◆ PROBLEM DETAILS: Show every line from the entries that follow which holds the word "none".

◆ INFORMATION GIVEN:
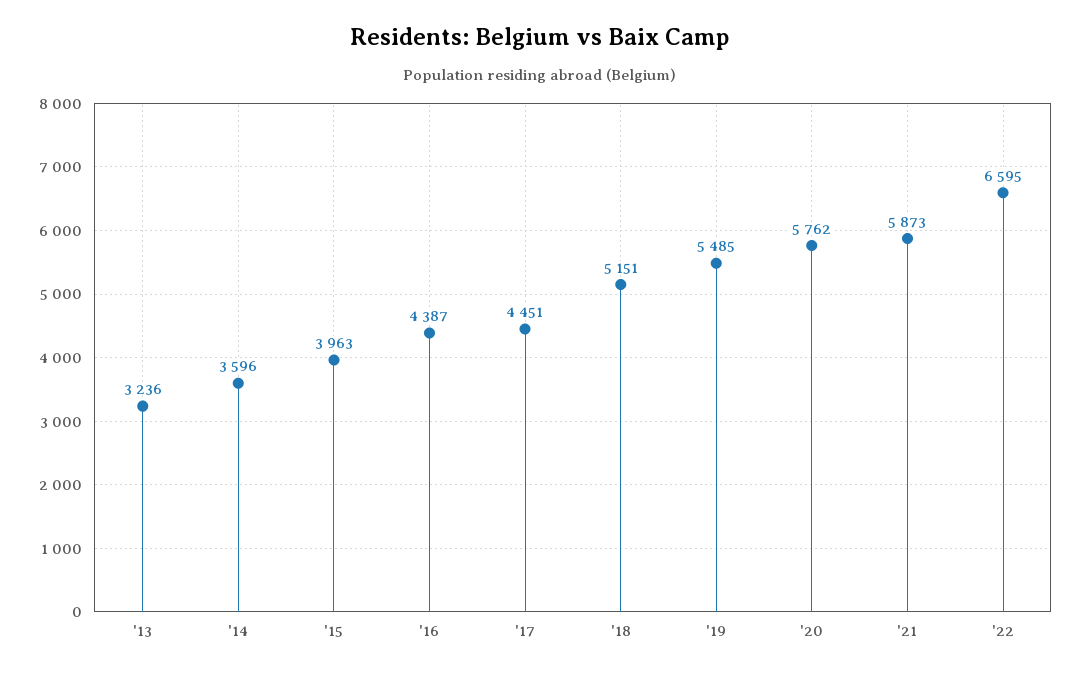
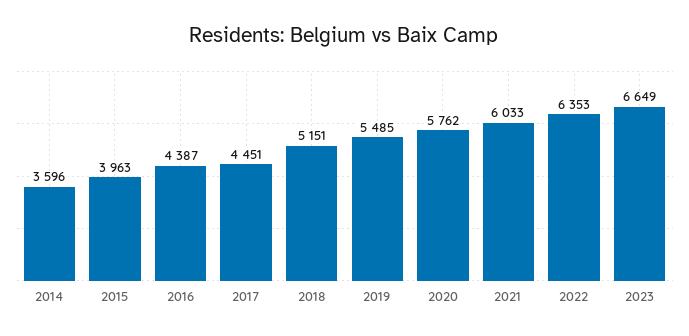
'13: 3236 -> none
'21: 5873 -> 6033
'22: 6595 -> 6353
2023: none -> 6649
---
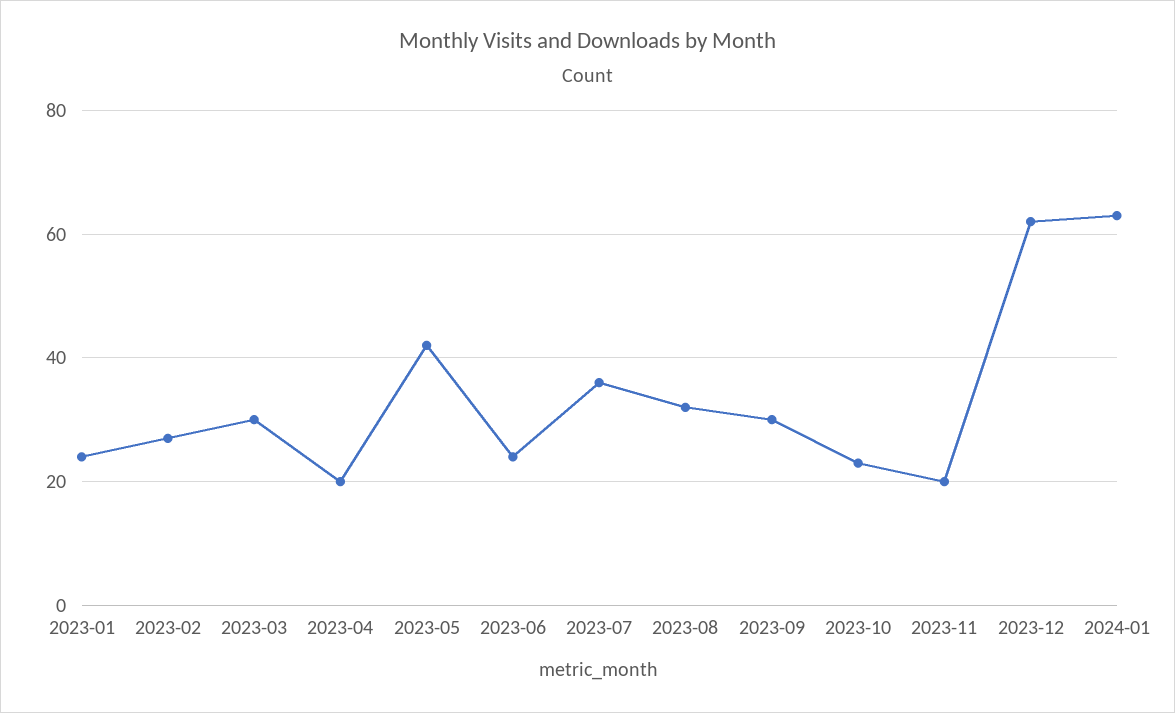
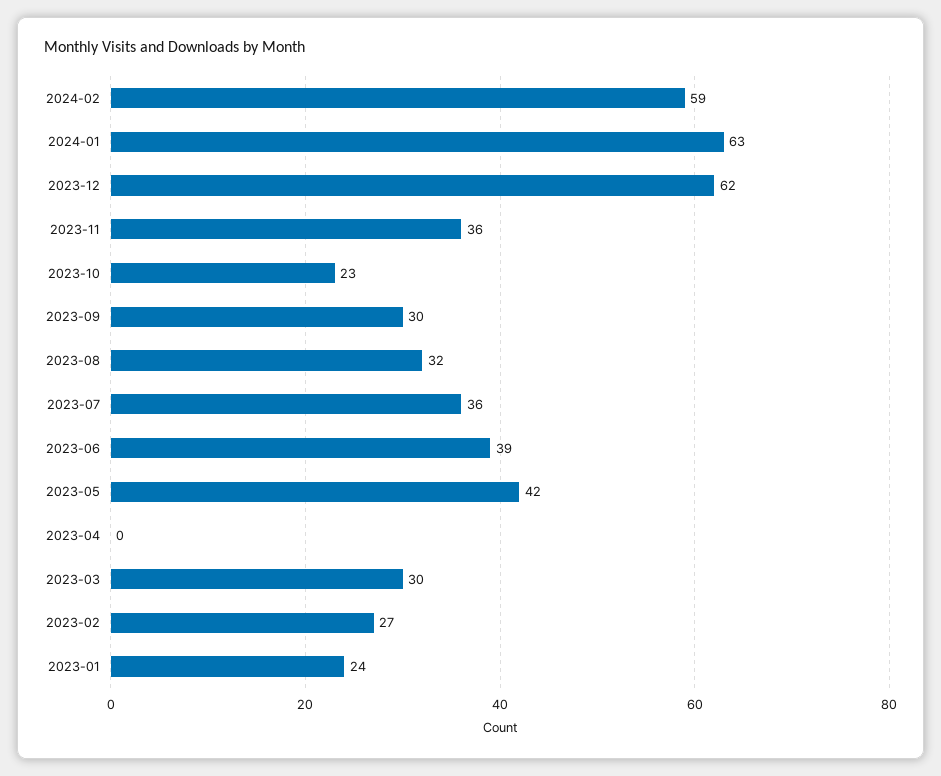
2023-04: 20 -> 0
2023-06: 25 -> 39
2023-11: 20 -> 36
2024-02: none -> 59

◆ WRITTEN SOLUTION:
'13: 3236 -> none
2023: none -> 6649
2024-02: none -> 59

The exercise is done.